Friday, 6 February 2009


I did the RNIB conversation by phone this morning: about an hour of talking about poetry to six blind men and women in various parts of the country, the conversation held together by a kind woman called Iona speaking from somewhere in the far north of Scotland. I think they were mostly older people, lively and full of questions. They said none of their audiobooks had any poetry and asked where they could get recordings, so I told them about the Poetry Archive with its hour long CDs for sale and downloadable free poem selections.

But chiefly I was talking about poetry, what it is like, what it is concerned with, what's it for and how it gets perceived and written.

One said: But you were an artist and we have no visual sense. So I started talking about synasthaesia. When you hear a voice do you think of it as warm or cold? Yes, they said.

And I go on thinking: Can we say a smell is soprano or bass? Or does it make sense talking about a taste having the texture of rusty metal? Yes, of course, this is all possible. Because poetry is so deeply rooted in metaphor, synasthaesia comes naturally to it.

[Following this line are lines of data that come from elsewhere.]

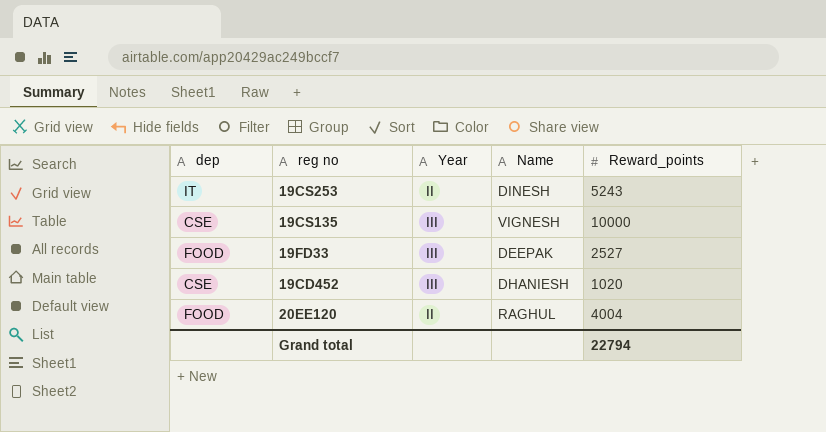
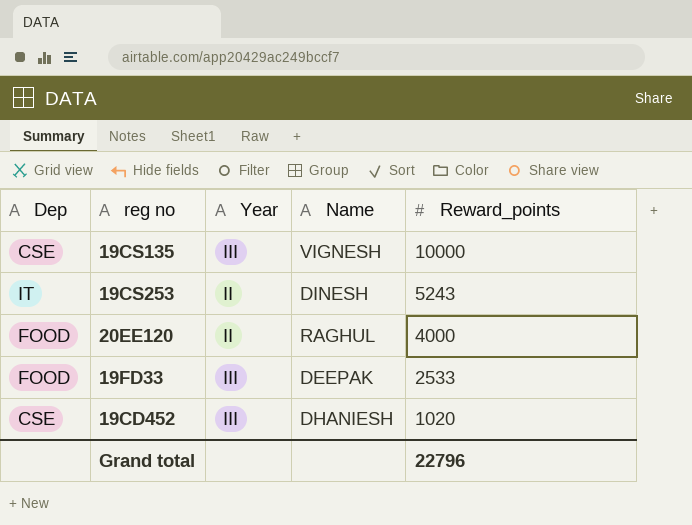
row order: none -> Reward_points descending
column name: dep -> Dep
20EE120 | Reward_points: 4004 -> 4000
19FD33 | Reward_points: 2527 -> 2533
Grand total | Reward_points: 22794 -> 22796

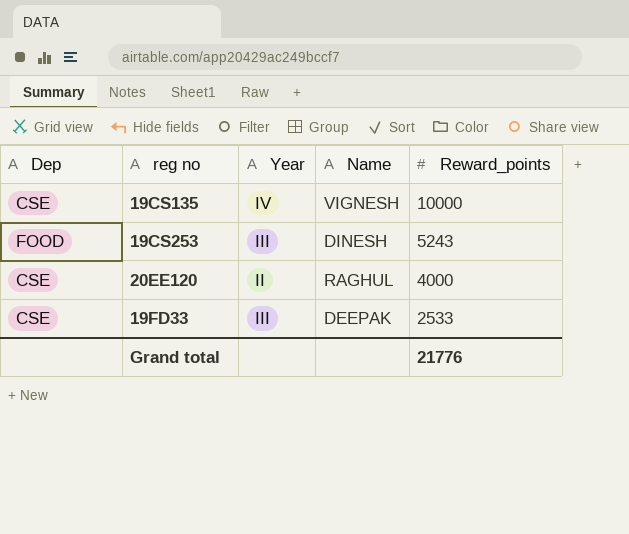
row 19CD452: CSE | III | DHANIESH | 1020 -> none
19CS135 | Year: III -> IV
19CS253 | Dep: IT -> FOOD
19CS253 | Year: II -> III
20EE120 | Dep: FOOD -> CSE
19FD33 | Dep: FOOD -> CSE
Grand total | Reward_points: 22796 -> 21776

We try to absorb the totality of experience employing the entire range of senses and run the result through the maelstrom of language. It is not surprising, under the circumstances, that one sense should reach out to touch another in the swirl and twist of it.

The most famous poem to hint at a possible synasthaesic system is Rimbaud's poem, Voyelles, or 'Vowels':


A noir, E blanc, I rouge, U vert, O bleu: voyelles,
Je dirai quelque jour vos naissances latentes:
A, noir corset velu des mouches éclatantes
Qui bombinent autour des puanteurs cruelles,

Golfes d'ombre; E, candeurs des vapeurs et des tentes,
Lances des glaciers fiers, rois blancs, frissons d'ombelles;
I, pourpres, sang craché, rire des lèvres belles
Dans la colère ou les ivresses pénitentes;

U, cycles, vibrements divins des mers virides,
Paix des pâtis semés d'animaux, paix des rides
Que l'alchimie imprime aux grands fronts studieux;

O, suprême Clairon plein des strideurs étranges,
Silences traversés des [Mondes et des Anges]:
—O l'Oméga, rayon violet de [Ses] Yeux!

This is Oliver Bernard's* prose translation:

A black, E white, I red, U green, O blue: vowels, I shall tell, one day, of your mysterious origins. A, black velvety jacket of brilliant flies which buzz around cruel smells,

gulfs of shadow; E, whiteness of vapours and of tents, lances of proud glaciers, white kings, shivers of cow-parsley; I, purples, spat blood, smile of beautiful lips in anger or in the raptures of penitence;

U, waves, divine shudderings of viridian seas, the peace of pastures dotted with animals, the peace of the furrows which alchemy prints on broad studious foreheads;

O, sublime Trumpet full of strange piercing sounds, silences crossed by Angels and by Words - O the Omega! the violet ray of Her Eyes!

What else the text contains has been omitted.